De plus, alors que le New Deal n’était pas un simple projet de loi ou une loi, mais plutôt une série de nouveaux programmes et dépenses sociales qui, ensemble, ont forgé un nouveau consensus économique et politique, nous pourrions – en prenant l’affirmation de Klain pour argent comptant – examiner comment le Le paquet actuel est à la hauteur des programmes et des dépenses de l’ère du New Deal lorsque vous tenez compte de la croissance du PIB américain.
Le mois dernier, Greg Iacurci de CNBC a proposé quelques chiffres utiles concernant les dépenses sociales dans les années 30 et 60 :
En 1939, la part des dépenses fédérales de protection sociale a atteint un pic de l’ère du New Deal de 3,6% du PIB, selon une analyse de Price Fishback, professeur à l’Université de l’Arizona qui étudie l’économie politique du New Deal. C’est une augmentation de 2,7 points de pourcentage par rapport à 1933. En 1963, les dépenses sociales représentaient 4,1 % du PIB ; en 1973, il avait bondi à 7,4%, soit une augmentation de 3,3 points, a déclaré Fishback.
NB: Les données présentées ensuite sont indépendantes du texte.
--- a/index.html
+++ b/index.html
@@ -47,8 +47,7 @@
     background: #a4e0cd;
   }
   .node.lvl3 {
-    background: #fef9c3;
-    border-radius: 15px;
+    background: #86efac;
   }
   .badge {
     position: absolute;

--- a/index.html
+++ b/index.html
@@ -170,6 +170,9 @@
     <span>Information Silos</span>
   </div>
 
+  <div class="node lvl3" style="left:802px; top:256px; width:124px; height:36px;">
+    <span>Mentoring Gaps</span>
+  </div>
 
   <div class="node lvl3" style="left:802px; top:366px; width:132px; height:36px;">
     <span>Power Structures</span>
En comparaison, la version de 3 500 milliards de dollars sur dix ans du plan de Joe Biden aurait représenté une augmentation des dépenses à peu près équivalente à 1,5% du PIB actuel du pays de 22,7 billions de dollars – moins que les augmentations analogues des époques Roosevelt et Johnson. . Le chiffre proposé pour le paquet de réconciliation actuel étant désormais inférieur à 2 000 milliards de dollars, nous parlons potentiellement d’une augmentation encore plus faible.
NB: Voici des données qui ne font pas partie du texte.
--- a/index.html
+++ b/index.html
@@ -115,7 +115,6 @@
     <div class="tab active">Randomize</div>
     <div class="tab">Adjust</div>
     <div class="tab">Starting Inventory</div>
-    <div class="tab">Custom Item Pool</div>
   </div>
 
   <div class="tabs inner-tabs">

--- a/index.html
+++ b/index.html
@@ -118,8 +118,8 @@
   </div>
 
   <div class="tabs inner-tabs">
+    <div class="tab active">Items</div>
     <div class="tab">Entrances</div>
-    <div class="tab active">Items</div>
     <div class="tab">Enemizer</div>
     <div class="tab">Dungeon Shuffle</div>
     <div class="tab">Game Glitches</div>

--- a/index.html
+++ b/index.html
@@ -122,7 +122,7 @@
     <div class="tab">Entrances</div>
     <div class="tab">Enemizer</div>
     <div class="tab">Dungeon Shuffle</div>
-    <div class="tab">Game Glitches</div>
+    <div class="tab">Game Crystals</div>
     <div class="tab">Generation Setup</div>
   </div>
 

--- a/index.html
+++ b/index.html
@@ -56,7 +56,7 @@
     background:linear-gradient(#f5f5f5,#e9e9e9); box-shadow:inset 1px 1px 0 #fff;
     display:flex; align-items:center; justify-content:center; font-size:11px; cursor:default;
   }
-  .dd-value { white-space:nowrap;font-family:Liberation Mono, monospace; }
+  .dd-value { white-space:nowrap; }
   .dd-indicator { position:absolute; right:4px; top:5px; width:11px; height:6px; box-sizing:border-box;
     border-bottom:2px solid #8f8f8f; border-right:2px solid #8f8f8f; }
Le plus gros problème lorsque l’on essaie d’établir des comparaisons entre le moment présent et les années 1930, cependant, est que la portée de quelque chose comme le New Deal ne peut pas être réellement saisie en termes purement quantitatifs. Comme l’explique Kaye :
Lorsque Ron Klain fait ce genre de remarque, c’est un autre exemple de libéraux qui se méprennent complètement sur la signification du New Deal. Ils s’en emparent comme si le New Deal n’était qu’une question de légiférer certains programmes et de dépenser beaucoup d’argent, alors qu’en fait il s’agissait d’une vaste mobilisation de la main-d’œuvre et d’une vaste autonomisation des travailleurs. FDR a en fait déclaré : « Les nouvelles lois en elles-mêmes n’apportent pas le millénaire. » En d’autres termes, « Vous allez devoir vous battre maintenant ». Alors quand ils disent des choses comme « nous dépensons plus que le New Deal », ce qui est absurde pour commencer, ils oublient complètement qu’il s’agissait d’une vaste mobilisation et que la lutte des classes était au cœur de celle-ci.
Quelles qu’aient pu être ses limites, le New Deal reposait donc sur une sorte de militantisme politique introuvable à l’époque de Biden. Il est vrai que FDR commandait des majorités au Congrès beaucoup plus importantes que Biden (bien qu’il ait également ouvertement cherché la confrontation avec des intérêts puissants et dû surmonter une opposition considérable). Quoi qu’il en soit, quels que soient ses mérites une fois que le paquet de réconciliation des démocrates sera finalement voté à la Chambre et au Sénat, il n’y a pratiquement aucune chance qu’il représente quelque chose d’aussi transformateur ou durable que le New Deal – ni rien “deux fois plus gros.”